Monday 22 September 2008

A Long-Belated Introduction


A few weeks ago I walked into Our Saviour Church on 38th and Park, which is quite frankly the most beautiful church I know. Whilst I prayed I (conspicuously) took a gaping stare at the faithful around me, hoping for some implicit cues. Perhaps the most important thing I noticed was their devout silence, which is surprisingly quite lacking in Catholic churches nowadays. Now as a lifelong practicing Catholic, I had never had this particular experience of unexpectedness prior to a Mass; I both dreaded the beginning and longed for it. Better to get going with it, enough waiting.

This Mass was unlike any other I had previously experienced; it was the Tridentine Mass, the Usus Antiquior, the Extraordinary Form of the Roman Rite. And this was the first time I had actually attended it. Friends of mine had raved about it, recommended it to me, and extolled everything about this older usage. And though I took a liking to it as well as other traditional elements of the Faith, I had never had the gumption or the courage to plunge in and start attending the Tridentine Mass. When I learned that Fr. Rutler would be celebrating a Tridentine Mass, I saw the Hand of Providence directing me to go.
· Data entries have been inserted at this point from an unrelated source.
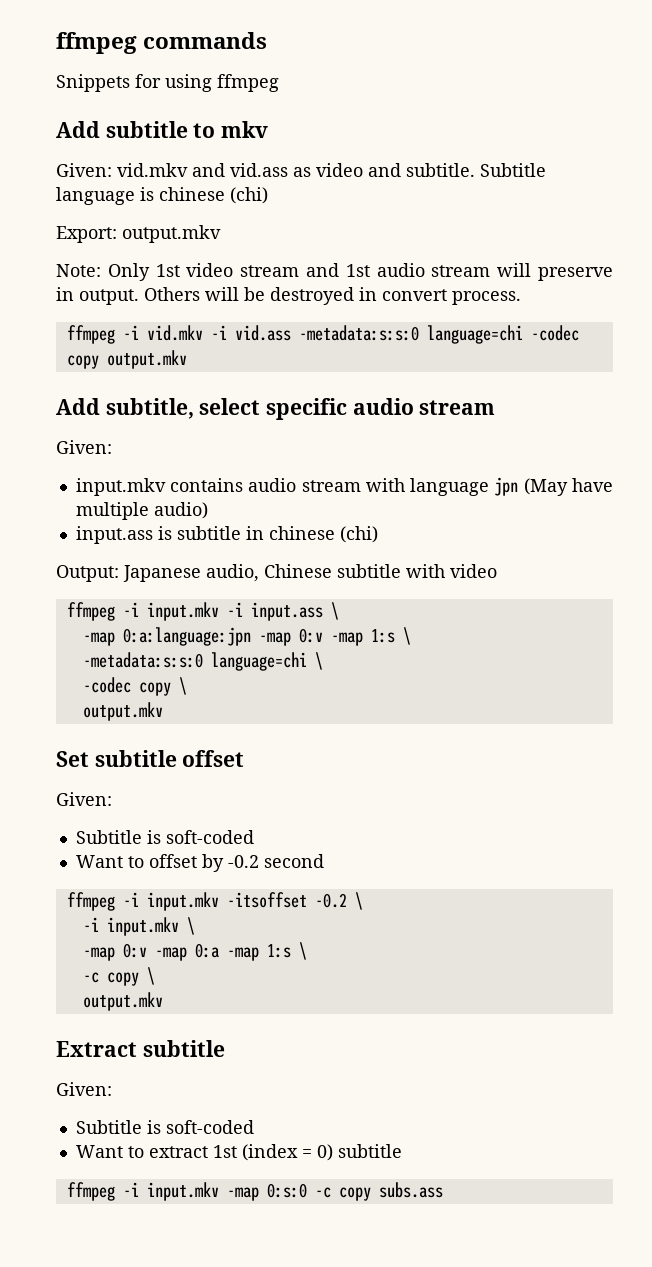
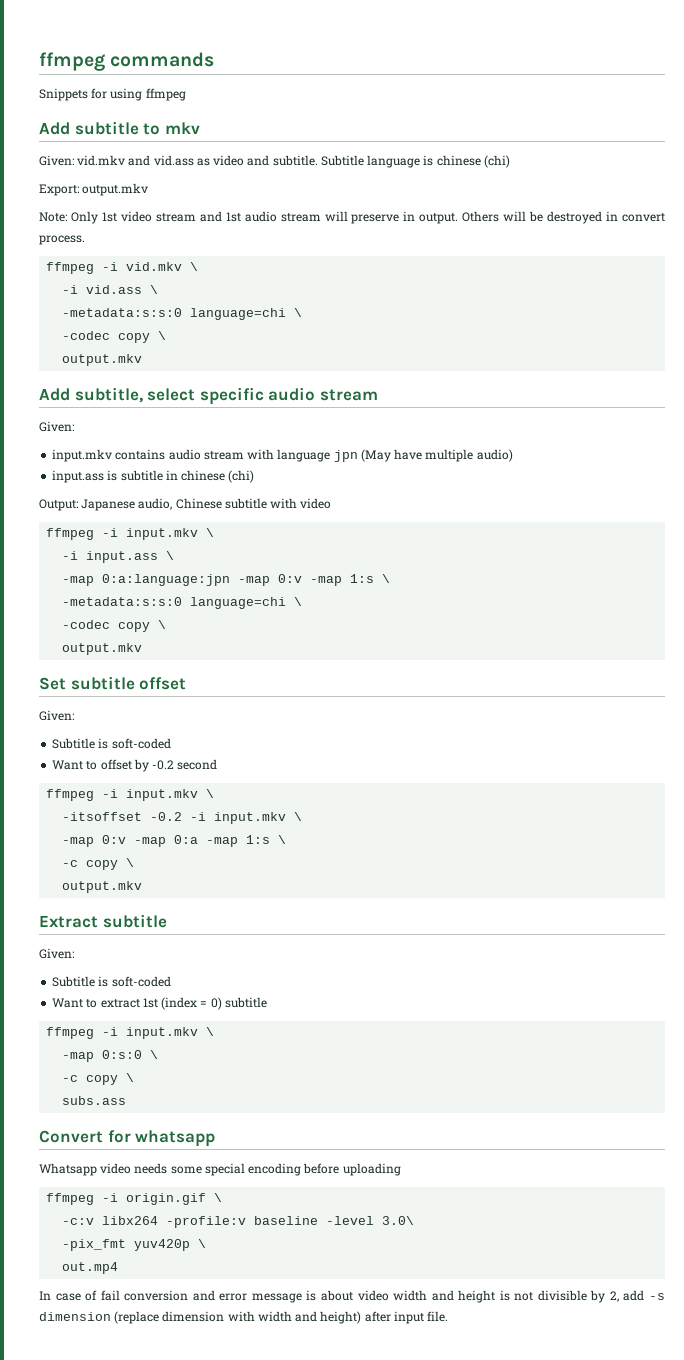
- ffmpeg -i vid.mkv -i vid.ass -metadata:s:s:0 language=chi -codec copy output.mkv
+ ffmpeg -i vid.mkv \
+ -i vid.ass \
+ -metadata:s:s:0 language=chi \
+ -codec copy \
+ output.mkv
  Output: Japanese audio, Chinese subtitle with video
- ffmpeg -i input.mkv -i input.ass \
+ ffmpeg -i input.mkv \
+ -i input.ass \
  Want to offset by -0.2 second
- ffmpeg -i input.mkv -itsoffset -0.2 \
- -i input.mkv \
+ ffmpeg -i input.mkv \
+ -itsoffset -0.2 -i input.mkv \
  Want to extract 1st (index = 0) subtitle
- ffmpeg -i input.mkv -map 0:s:0 -c copy subs.ass
+ ffmpeg -i input.mkv \
+ -map 0:s:0 \
+ -c copy \
+ subs.ass
+ Convert for whatsapp
+ Whatsapp video needs some special encoding before uploading
+ ffmpeg -i origin.gif \
+ -c:v libx264 -profile:v baseline -level 3.0\
+ -pix_fmt yuv420p \
+ out.mp4
+ In case of fail conversion and error message is about video width and height is not divisible by 2, add -s dimension (replace dimension with width and height) after input file.

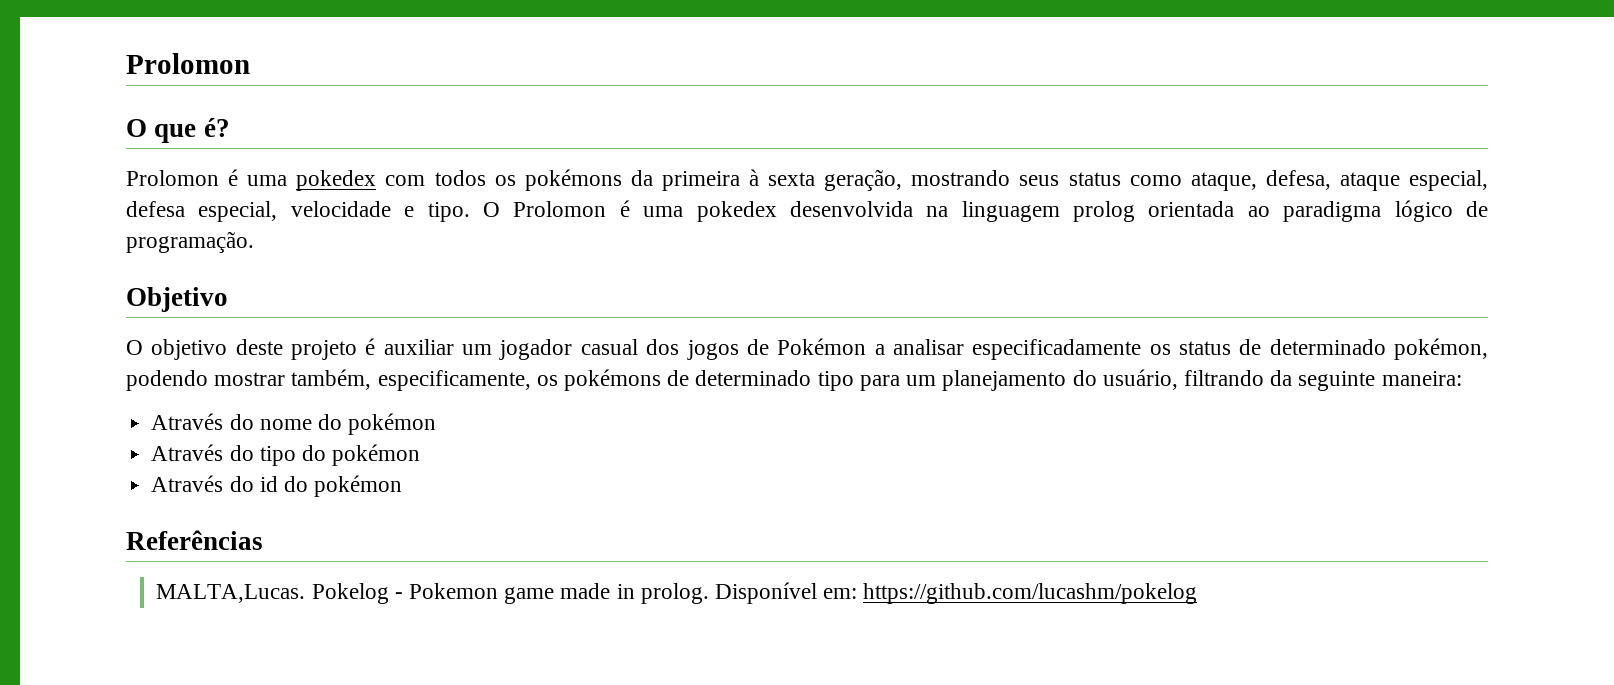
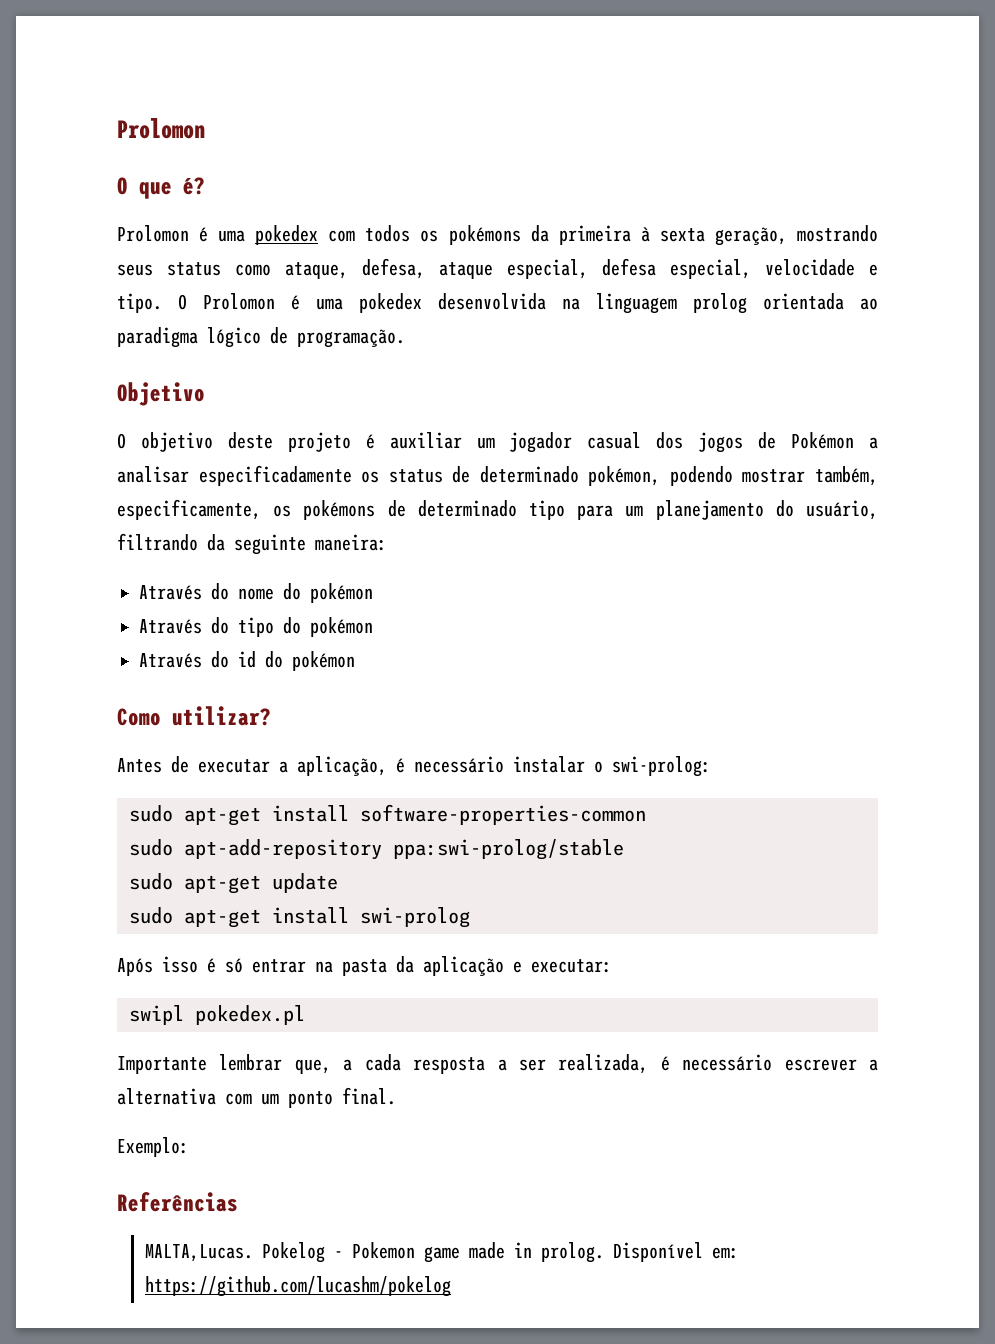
+ Como utilizar?
+ Antes de executar a aplicação, é necessário instalar o swi-prolog:
+ sudo apt-get install software-properties-common
+ sudo apt-add-repository ppa:swi-prolog/stable
+ sudo apt-get update
+ sudo apt-get install swi-prolog
+ Após isso é só entrar na pasta da aplicação e executar:
+ swipl pokedex.pl
+ Importante lembrar que, a cada resposta a ser realizada, é necessário escrever a alternativa com um ponto final.
+ Exemplo:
I followed. And thank goodness. As an habitue of Renaissance polyphony, I could not have picked a better mass to attend, as the music selected was Palestrina's Missa O Rex Gloriae, sung by the Schola Cantorum of St. Mary Church in Norwalk, CT, and the Sleepy Hollow Schola Canorum from Sleepy Hollow, NY. I remember wiping my eyes during the Kyrie, and as the sublime libations poured down on me, the splash sent my soul soaring up to the heavens, a truly inimitable experience of transcendence.

What regal splendour, what music and circumstance and dignity befitting a king, and not just any king, but the King of Heaven and Earth Himself. It was this prayer that had been the inspiration for centuries of art and architecture, music and poetry, literature and cathedrals, the prayer for which faithful and Catholics and atheists alike fought side-by-side to save in the aftermath of Vatican II. No one truly understands the usus antiquior, but even a taste is a good start. I have tasted it and have begun to imbibe its sweet savour, now as a server at St. Agnes at 43rd Street. And not a moment too soon; it's always nice to have a clearer glimpse of Heaven.